Precisely what is EMI?

(EMI Calculator) Equated Monthly Installment – EMI for short – could be the amount payable every month towards the bank or any other lender until the loan amount is fully paid off. It consists of the interest on the loan as well principal amount that is to be repaid. The sum of principal amount and interest is divided by the tenure that is number of months, in which the loan has to be repaid. This amount has to be paid monthly. The interest element of the EMI would be larger in the initial months and steadily reduce with each EMI. The exact percentage allocated towards payment of the principal depends on the interest rate. Even though you’re monthly EMI payment won’t vary, the proportion of principal and interest components will change with time. With every single successive payment, you’ll pay more towards principal and less in interest.

Here’s the formulation to calculate EMI:

Here:

E is EMI

G is Principal Loan Total

R is rate of interest calculated on month-to-month basis.

(R = Rate of Yearly interest. if rate of interest is 10. 5% yearly, then r = 10. 5/12/100=0. 00875)

n is loan term / tenure / duration in amount of months

Computing EMI with regard to different combinations of primary loan amount, interest rates and loan term using the above EMI formula by hand is time consuming, difficult and error prone. Loan EMI calculator automates this calculation to suit your needs and gives you the result in few seconds along with visual charts displaying payment schedule as well as the break-up of total transaction.
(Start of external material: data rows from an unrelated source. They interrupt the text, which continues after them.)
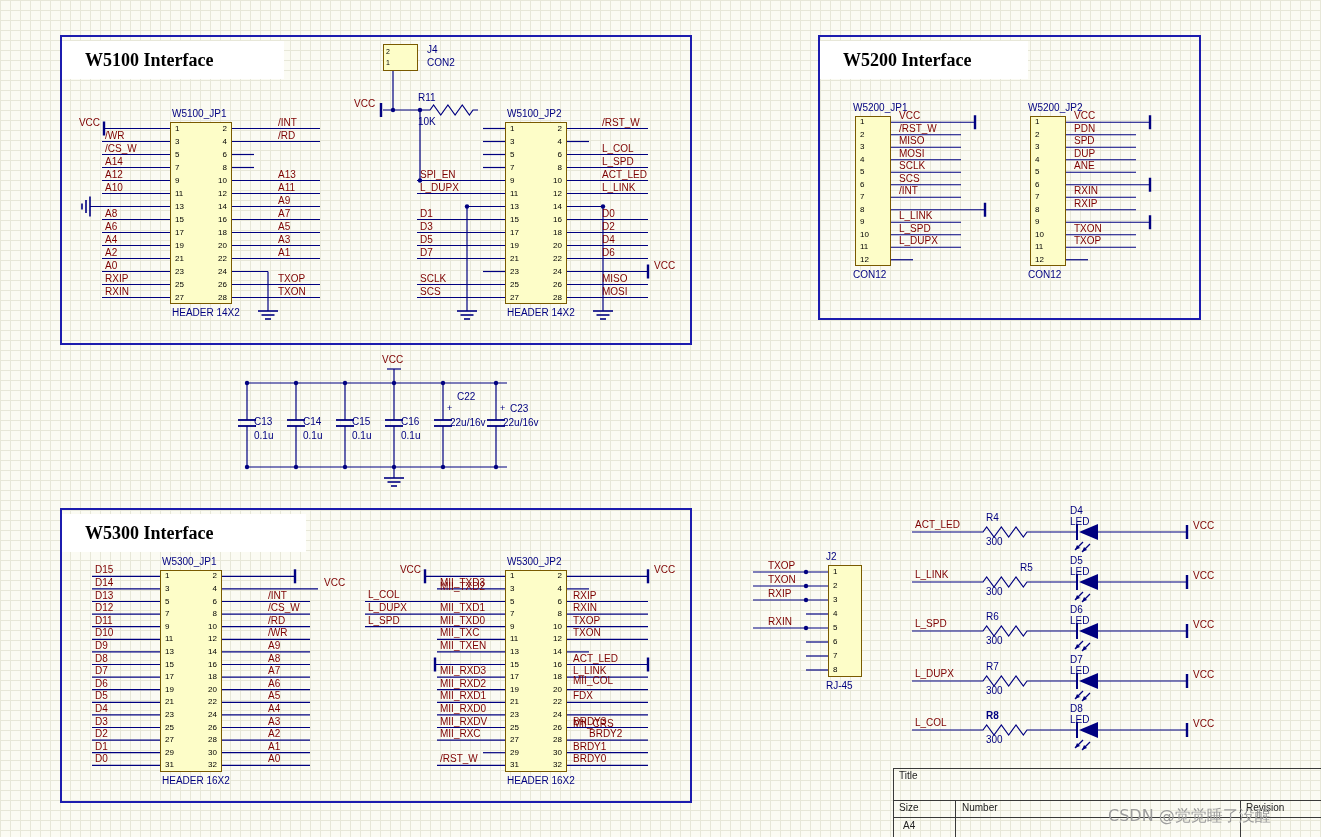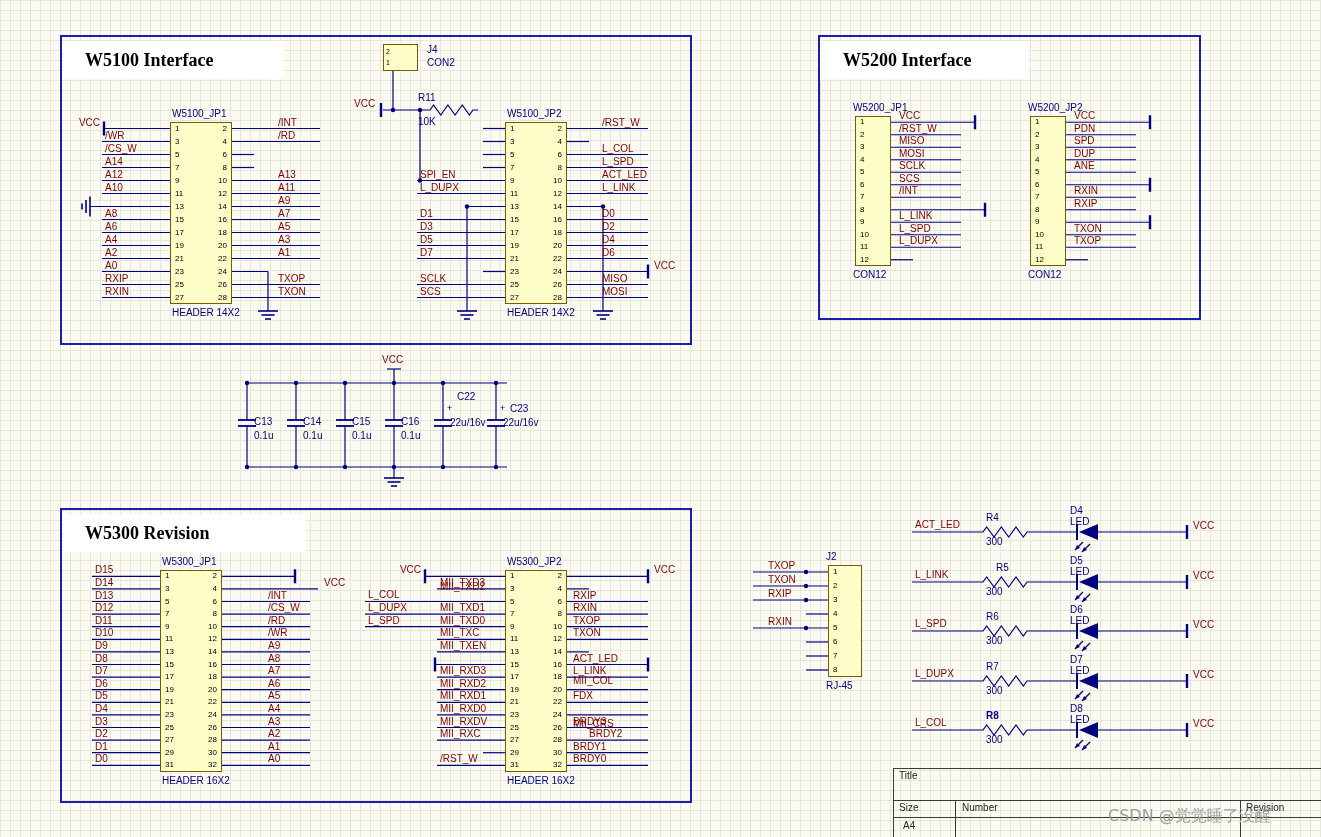--- a/index.html
+++ b/index.html
@@ -332,21 +332,21 @@
   </div>
   <div class="watermark" style="left:1108px;top:806px">CSDN @觉觉睡了没醒</div>
 <div class="box" style="left: 60px; top: 35px; width: 632px; height: 310px; border: 2px solid rgb(28, 28, 174);"></div>
     <div class="chip" style="left: 62px; top: 41px; width: 222px; height: 38px; background: rgb(255, 255, 255);"></div>
     <div class="btitle" style="left: 85px; top: 50px;">W5100 Interface</div>
     <div class="box" style="left: 818px; top: 35px; width: 383px; height: 285px; border: 2px solid rgb(28, 28, 174);"></div>
     <div class="chip" style="left: 820px; top: 41px; width: 208px; height: 38px; background: rgb(255, 255, 255);"></div>
     <div class="btitle" style="left: 843px; top: 50px;">W5200 Interface</div>
     <div class="box" style="left: 60px; top: 508px; width: 632px; height: 295px; border: 2px solid rgb(28, 28, 174);"></div>
     <div class="chip" style="left: 62px; top: 514px; width: 244px; height: 38px; background: rgb(255, 255, 255);"></div>
-    <div class="btitle" style="left: 85px; top: 523px;">W5300 Revision</div>
+    <div class="btitle" style="left: 85px; top: 523px;">W5300 Interface</div>
     <div class="hbody" style="left: 170px; top: 122px; width: 62px; height: 182px; background: rgb(253, 253, 200); border: 1.2px solid rgb(122, 90, 0);"></div>
     <div class="lab" style="top: 108px; left: 172px; color: rgb(0, 0, 128);">W5100_JP1</div>
     <div class="lab" style="top: 307px; left: 172px; color: rgb(0, 0, 128);">HEADER 14X2</div>
     <div class="pin" style="top: 122.5px; left: 175px;">1</div>
     <div class="pin" style="top: 122.5px; right: 1094px;">2</div>
     <div class="lab" style="top: 116.5px; right: 1221px; color: rgb(125, 0, 0);">VCC</div>
     <div class="lab" style="top: 116.5px; left: 278px; color: rgb(125, 0, 0);">/INT</div>
     <div class="pin" style="top: 135.5px; left: 175px;">3</div>
     <div class="pin" style="top: 135.5px; right: 1094px;">4</div>
     <div class="lab" style="top: 129.5px; left: 105px; color: rgb(125, 0, 0);">/WR</div>
@@ -661,21 +661,21 @@
     <div class="lab" style="top: 403px; left: 510px; color: rgb(0, 0, 128);">C23</div>
     <div class="lab" style="top: 417px; left: 503px; color: rgb(0, 0, 128);">22u/16v</div>
     <div class="lab" style="top: 519px; left: 915px; color: rgb(125, 0, 0);">ACT_LED</div>
     <div class="lab" style="top: 520px; left: 1193px; color: rgb(125, 0, 0);">VCC</div>
     <div class="lab" style="top: 512px; left: 986px; color: rgb(0, 0, 128);">R4</div>
     <div class="lab" style="top: 536px; left: 986px; color: rgb(0, 0, 128);">300</div>
     <div class="lab" style="top: 505px; left: 1070px; color: rgb(0, 0, 128);">D4</div>
     <div class="lab" style="top: 516px; left: 1070px; color: rgb(0, 0, 128);">LED</div>
     <div class="lab" style="top: 569px; left: 915px; color: rgb(125, 0, 0);">L_LINK</div>
     <div class="lab" style="top: 570px; left: 1193px; color: rgb(125, 0, 0);">VCC</div>
-    <div class="lab" style="top: 562px; left: 986px; color: rgb(0, 0, 128); padding-left: 10px;">R5</div>
+    <div class="lab" style="top: 562px; left: 1020px; color: rgb(0, 0, 128);">R5</div>
     <div class="lab" style="top: 586px; left: 986px; color: rgb(0, 0, 128);">300</div>
     <div class="lab" style="top: 555px; left: 1070px; color: rgb(0, 0, 128);">D5</div>
     <div class="lab" style="top: 566px; left: 1070px; color: rgb(0, 0, 128);">LED</div>
     <div class="lab" style="top: 618px; left: 915px; color: rgb(125, 0, 0);">L_SPD</div>
     <div class="lab" style="top: 619px; left: 1193px; color: rgb(125, 0, 0);">VCC</div>
     <div class="lab" style="top: 611px; left: 986px; color: rgb(0, 0, 128);">R6</div>
     <div class="lab" style="top: 635px; left: 986px; color: rgb(0, 0, 128);">300</div>
     <div class="lab" style="top: 604px; left: 1070px; color: rgb(0, 0, 128);">D6</div>
     <div class="lab" style="top: 615px; left: 1070px; color: rgb(0, 0, 128);">LED</div>
     <div class="lab" style="top: 668px; left: 915px; color: rgb(125, 0, 0);">L_DUPX</div>

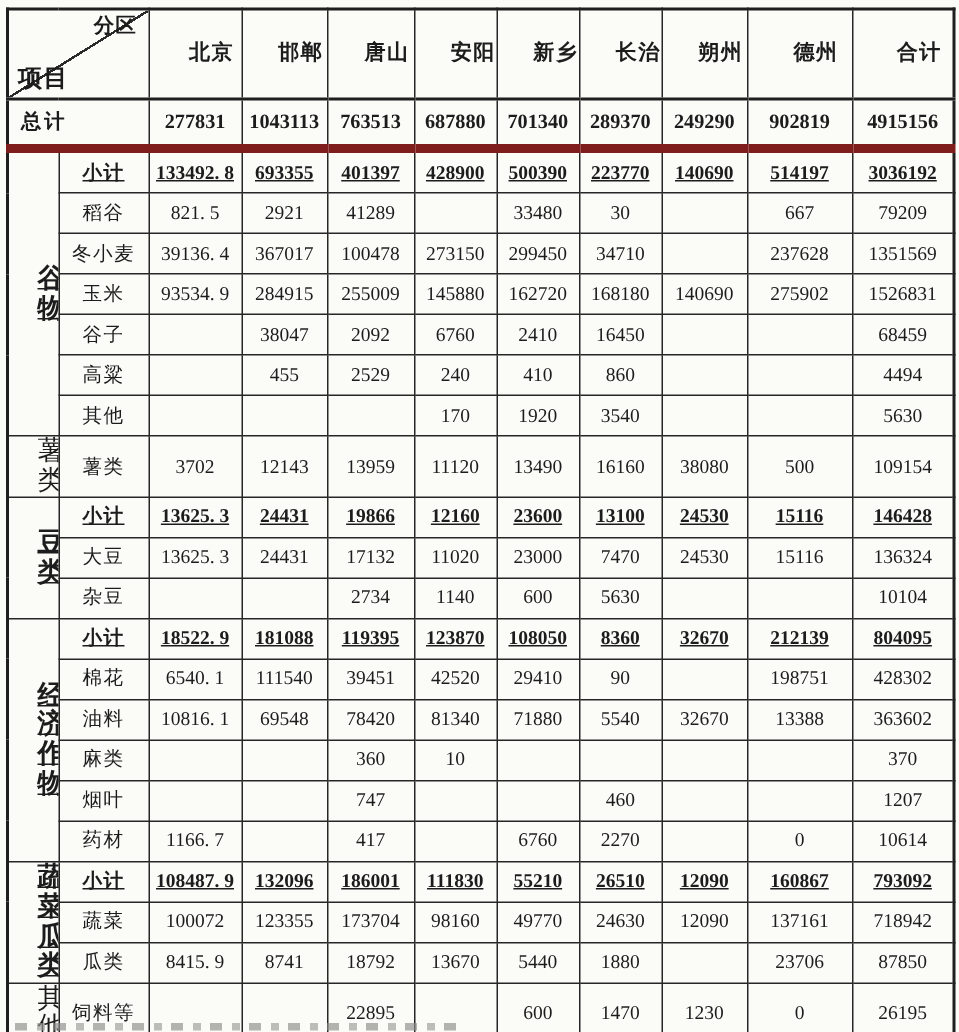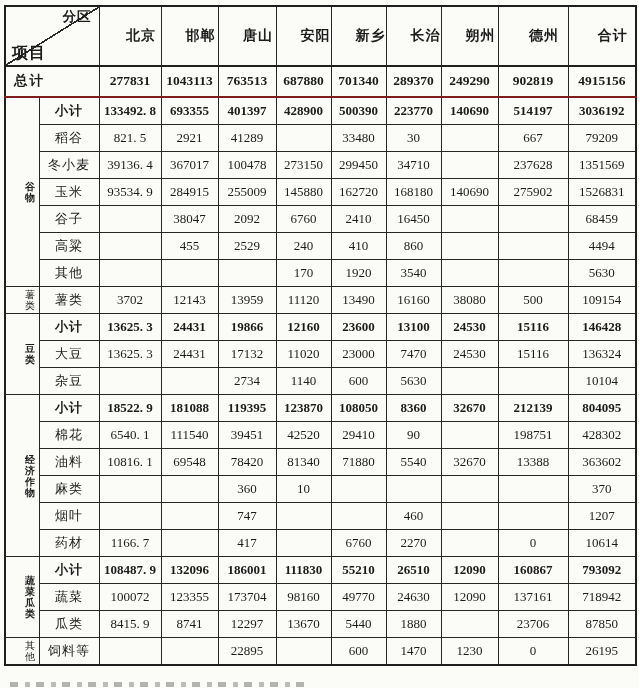--- a/index.html
+++ b/index.html
@@ -22,30 +22,30 @@
     border:1px solid #262626;
     text-align:center;
     vertical-align:middle;
     padding:0 2px;
     font-size:13px;
     line-height:1.1;
     overflow:hidden;
     white-space:nowrap;
   }
   thead th{height:36px;font-weight:bold;font-size:14px;letter-spacing:1px;border-bottom:2px solid #1f1f1f;padding-left:24px;}
-  tr.total-row td{height:29px;font-weight:bold;font-size:13.5px;border-bottom:2px solid #7f1d1d;}
+  tr.total-row td{height:29px;font-weight:bold;font-size:13.5px;border-bottom:6px solid #7f1d1d;}
   tr.data-row td{height:26px;}
   td.section-label{
     white-space:normal;
     letter-spacing:1px;
-    font-size:10px;
+    font-size:18px;
     padding:0 19px;
   }
   td.item-label{letter-spacing:1px;}
-  tr.bold-row td{font-weight:bold;}
+  tr.bold-row td{font-weight:bold;text-decoration:underline;}
   td.total-label{text-align:left;padding-left:8px;letter-spacing:2px;}
   
   th.corner{position:relative;padding:11px;}
   th.corner .diag{
     position:absolute;inset:0;
     background:linear-gradient(to bottom right,
       transparent calc(50% - 0.8px),
       #2a2a2a calc(50% - 0.8px),
       #2a2a2a calc(50% + 0.8px),
       transparent calc(50% + 0.8px));
@@ -338,21 +338,21 @@
           <td>49770</td>
           <td>24630</td>
           <td>12090</td>
           <td>137161</td>
           <td>718942</td>
         </tr>
         <tr class="data-row">
           <td class="item-label">瓜类</td>
           <td>8415. 9</td>
           <td>8741</td>
-          <td>12297</td>
+          <td>18792</td>
           <td>13670</td>
           <td>5440</td>
           <td>1880</td>
           <td></td>
           <td>23706</td>
           <td>87850</td>
         </tr>
         <tr class="data-row">
           <td rowspan="1" class="section-label">其他</td>
           <td class="item-label">饲料等</td>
How to Use Loan EMI Calculator?

With colorful charts and instant results, Loan EMI Calculator is simple to use,  easy to understand and it is very quick. You’ll be able to calculate EMI for home loan, car loan, personal bank loan, education loan or any other loan using this EMI calculator.

You need to enter the following information in the EMI Calculator:

• Principal loan amount you would like to avail (rupees)
• Loan term (months or years)
• Rate of interest (percentage)
• EMI in advance OR EMI in arrears (for car loans only)

Use the slider to regulate the values in the actual EMI calculator form. If you want to enter more precise values in that case, you can type the values directly in the relevant boxes provided. As soon as the actual values are changed using the slider, EMI calculator will re-calculate your monthly payment (EMI) amount.

A pie chart depicting the break-up of total payment (electronic, total principal vs. total interest payable) will be displayed. It displays the percent of total interest versus principal amount from the sum total of all payments made contrary to the loan. The payment schedule table showing payments made on a monthly basis / year for the complete loan duration is displayed plus a chart showing interest and principal components paid each and every year. A portion of each payment is made for the interest while the remaining amount is applied towards principal balance. During original loan period, a large portion of each payment is devoted to interest. With passage of time, larger portions pay down the main. The payment schedule likewise shows the intermediate outstanding balance for each year which is to be carried over to the following year.

Floating Rate EMI Calculations

Floating / varying rate EMI  should be calculated by taking two opposite scenarios i. e., optimistic (deflationary) and pessimistic (inflationary) scenario. Loan amount and loan tenure,  both the components required in order to calculate the EMI are usually under your control that means you are going to decide how much loan you should borrow and how extended your loan tenure will be. But interest rate is determined by the banks & HFCs depending on rates and policies given by RBI. As a borrower, you should consider the 2 extreme possibilities of improve and decrease in the rate of interest and calculate your EMI in both the situation. Such calculation can help you decide how much EMI is usually feasible, how long your loan tenure needs to be and how much you need to borrow.

Optimistic (Deflationary) Scenario: Suppose that the rate of interest comes down by 1% – 3% from present rate. Consider this case and calculate your EMI.  In this situation, your EMI will come down or you may choose to shorten the loan tenure. For instance; If you avail loan to purchase a house for investment, then optimistic scenario enables you to compare this with other investment opportunities.

Pessimistic (Inflationary) Scenario: In the same way, suppose that the rate of interest is hiked by 1% – 3%. Is it possible for you to continue to pay the EMI devoid of much struggle? Even a 2% increase in rate of interest can result in significant rise in your monthly installment for the complete loan tenure.

Such calculation enables you to plan for such upcoming possibilities. When you take a loan, you are building a financial commitment for next couple of months, years or decades. So consider the best and worst cases and be prepared for both.